Habían llegado a la estación, un hombre de un puesto cercano había dicho que la había visto seguir entre las casas que estaban al otro lado de la plaza. Kudo apenas podía seguir el ritmo de su amigo. Los visitantes que quedaban tomaban el último ferry, ellos siguieron corriendo más allá. Iban a coger el camino del monte cuando oyeron un silbido, rápidamente Kudo, que iba detrás, se giró y tomó la dirección a sus espaldas, seguido de Hattori. Oyeron el segundo silbido, ninguno de los dos tenía dudas, eran disparos. Cuando llegaron al pequeño claro, los ojos de los dos se posaron en el cuerpo de un hombre en el suelo. Heiji corrió hasta él, y al voltearlo no se sorprendió al encontrar el rostro de su compañero.

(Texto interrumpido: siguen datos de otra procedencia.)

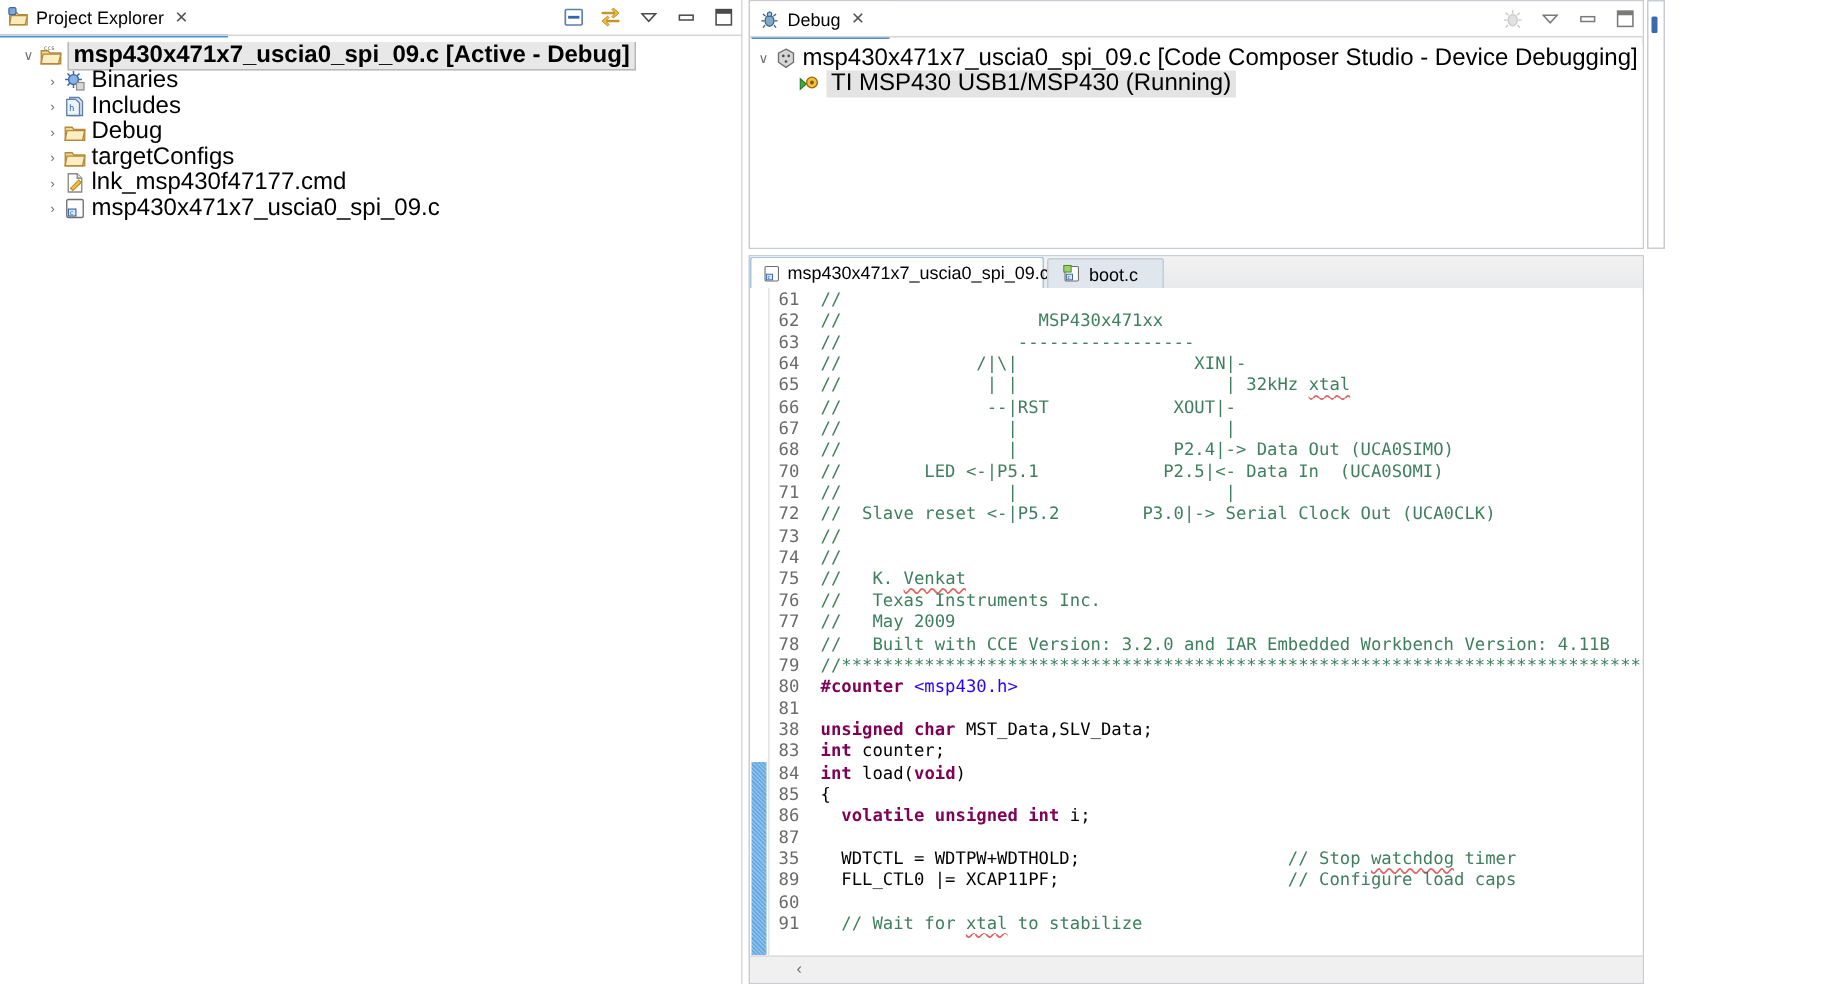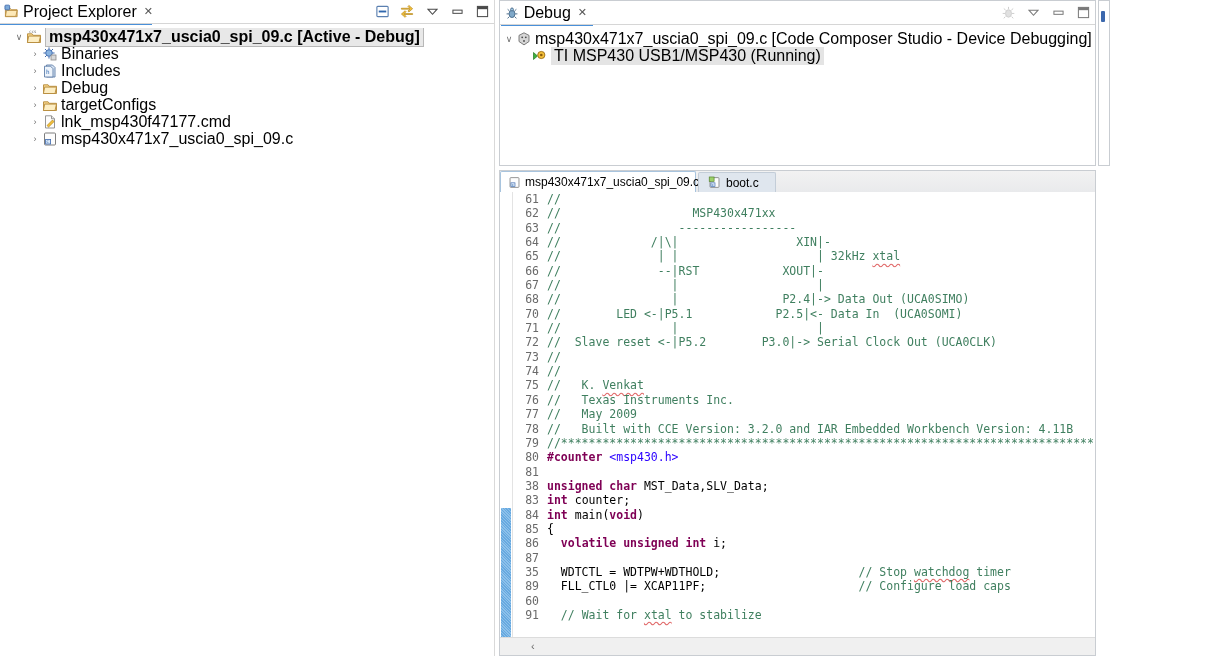--- a/index.html
+++ b/index.html
@@ -18,7 +18,7 @@
     padding:0 6px 0 4px;gap:4px;background:#ffffff;
     border-bottom:2px solid #4a90d9;
   }
-  .view-tab .vt-label{font-size:16px;color:#000;white-space:nowrap;}
+  .view-tab .vt-label{font-size:12px;color:#000;white-space:nowrap;}
   .view-tab .vt-close{font-size:11px;color:#555;margin-left:3px;}
   .tabbar-underline{position:absolute;left:0;right:0;bottom:0;height:1px;background:#d6d6d6;}
   .view-tools{position:absolute;right:4px;top:3px;display:flex;align-items:center;gap:9px;}

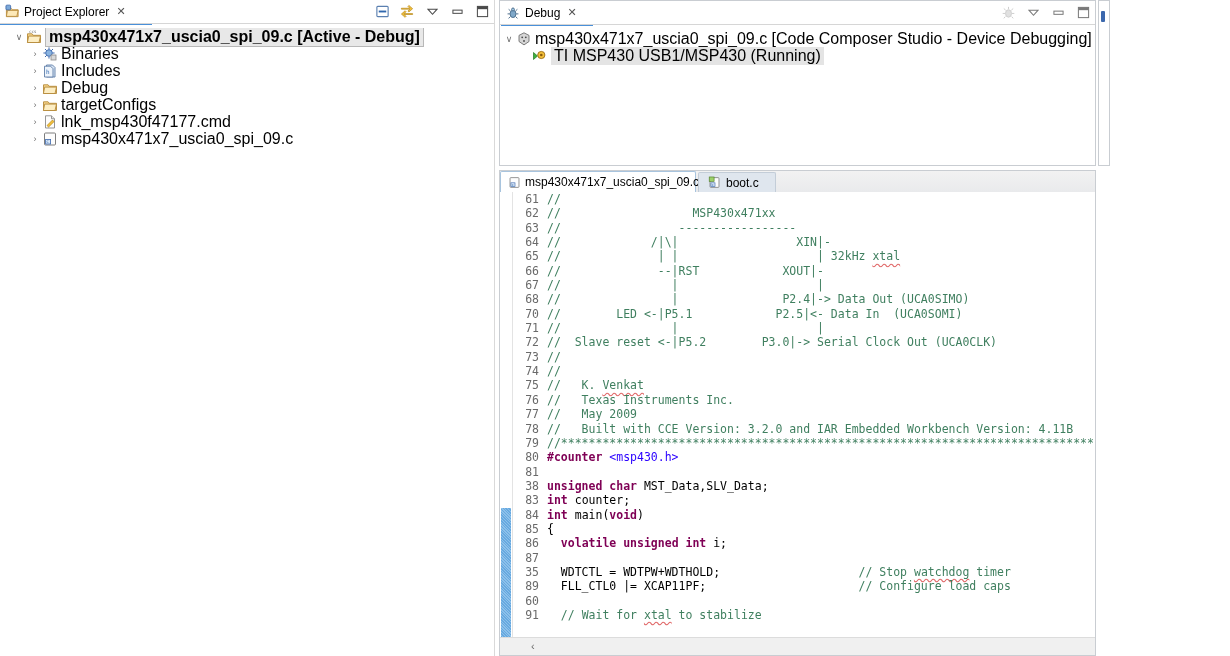--- a/index.html
+++ b/index.html
@@ -49,7 +49,7 @@
   .codelines{position:absolute;left:13px;right:0;top:0;bottom:0;
     font-family:"DejaVu Sans Mono","Liberation Mono",monospace;font-size:11.5px;line-height:14.35px;}
   .cl{display:block;white-space:pre;height:14.35px;}
-  .lno{display:inline-block;width:26px;text-align:right;color:#6a6a6a;
+  .lno{display:inline-block;width:26px;text-align:center;color:#6a6a6a;
        font-family:"DejaVu Sans Mono","Liberation Mono",monospace;font-size:11.5px;}
   .gap{display:inline-block;width:8px;}
   .cmt{color:#3f7f5f;}

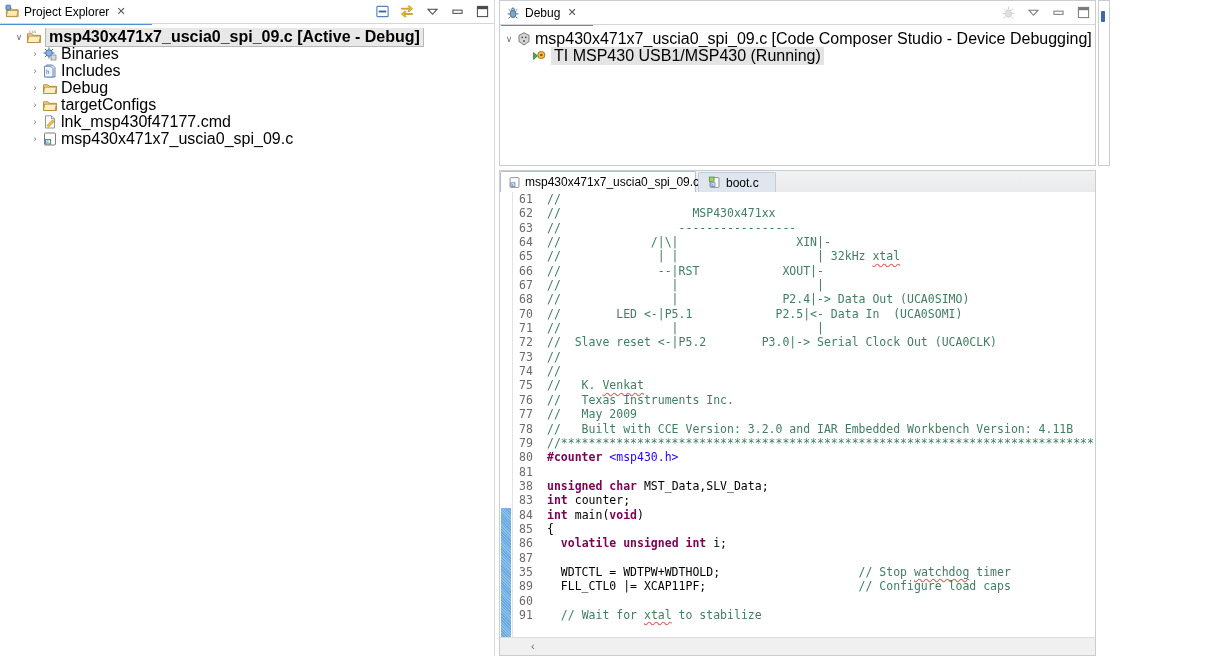--- a/index.html
+++ b/index.html
@@ -332,7 +332,7 @@
           <span class="cl"><span class="lno">81</span><span class="gap"></span></span>
           <span class="cl"><span class="lno">38</span><span class="gap"></span><span class="kw">unsigned char </span><span class="pln">MST_Data,SLV_Data;</span></span>
           <span class="cl"><span class="lno">83</span><span class="gap"></span><span class="kw">int </span><span class="pln">counter;</span></span>
-          <span class="cl"><span class="lno">84</span><span class="gap"></span><span class="kw">int </span><span class="pln">main(</span><span class="kw">void</span><span class="pln">)</span></span>
+          <span class="cl"><span class="lno">84</span><span class="gap"></span><span class="kw">int </span><span class="pln">load(</span><span class="kw">void</span><span class="pln">)</span></span>
           <span class="cl"><span class="lno">85</span><span class="gap"></span><span class="pln">{</span></span>
           <span class="cl"><span class="lno">86</span><span class="gap"></span><span class="pln">  </span><span class="kw">volatile unsigned int </span><span class="pln">i;</span></span>
           <span class="cl"><span class="lno">87</span><span class="gap"></span></span>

-¿Dónde está? ¿Dónde está, maldita sea?-lo agitó con violencia, pero el hombre no habló. Fue entonces que notó como alargaba la mano hacia las rocas. Había algo, podía distinguir algo rojizo entre ellas. Soltó el cuerpo y se levantó, acercándose lentamente a las rocas, tambaleándose, hipnotizado por el color de aquel trozo de tela que reconocía tan bien.
-¡Heiji! ¡Cúbrete! ¡He visto cómo se alejaba por detrás! ¡Voy a por él!-pero no le oía. A medida que avanzaba los pasos, el kimono se hacía más visible. Se dejó caer de rodillas, a su lado, contemplando las facciones tan conocidas, el cabello castaño enmarañado, las pálidas manos manchadas en sangre, el obi húmedo…Tocó su rostro, suave, frío…
-Heiji-el susurro grave le despertó de su letargo-vete…
-Kazuha…Kazuha…-la tomó y la acercó hasta su cuerpo, acunándola, mientras tomaba su pulso, débil. Observó sus ojos abrirse, estaban nublados y ligeramente humedecidos.
-Vete-volvió a decir. Su mano intentó deslizarse hasta el cuerpo del muchacho y separarle de ella, pero su fuerza era nula.
-No pienso irme, no voy a dejarte sola-había empezado a llorar, lo sabía, y no podía hacer nada, por ella, por él. Ella se escapaba de sus manos. Daba igual que ella le odiase, que intentase alejarlo de ella, no pensaba abandonarla, nunca lo haría. Si hubiera sabido que esto pasaría…tenía que habérselo dicho todo, haberse ido más lejos, ella no podía…no podía morir.
-Ahou-sonreía, ella sonreía todavía. Cogió la cara femenina entre sus manos y besó los labios, fríos.
-No me dejes solo, Kazuha-murmuró sobre ella. Pero ella no respondía. Sus ojos se habían cerrado y la sonrisa se había quedado plasmada en sus labios. Lo sabía, siempre lo había sabido, pero fue un cobarde, aún lo era. Sólo ahora era capaz de decírselo- Te quiero.
No supo bien lo que pasó después. Alguien intentaba separarle de ella, y él no tenía fuerzas para nada. La había perdido. No vio los helicópteros que llegaron al de pocos minutos, sólo pudo ver cómo se la llevaban, mientras él trataba de impedirlo. Nunca volvería a verla. Kazuha había desaparecido. Y él con ella.
La arena dejó de caer en ese instante. Su tiempo había terminado.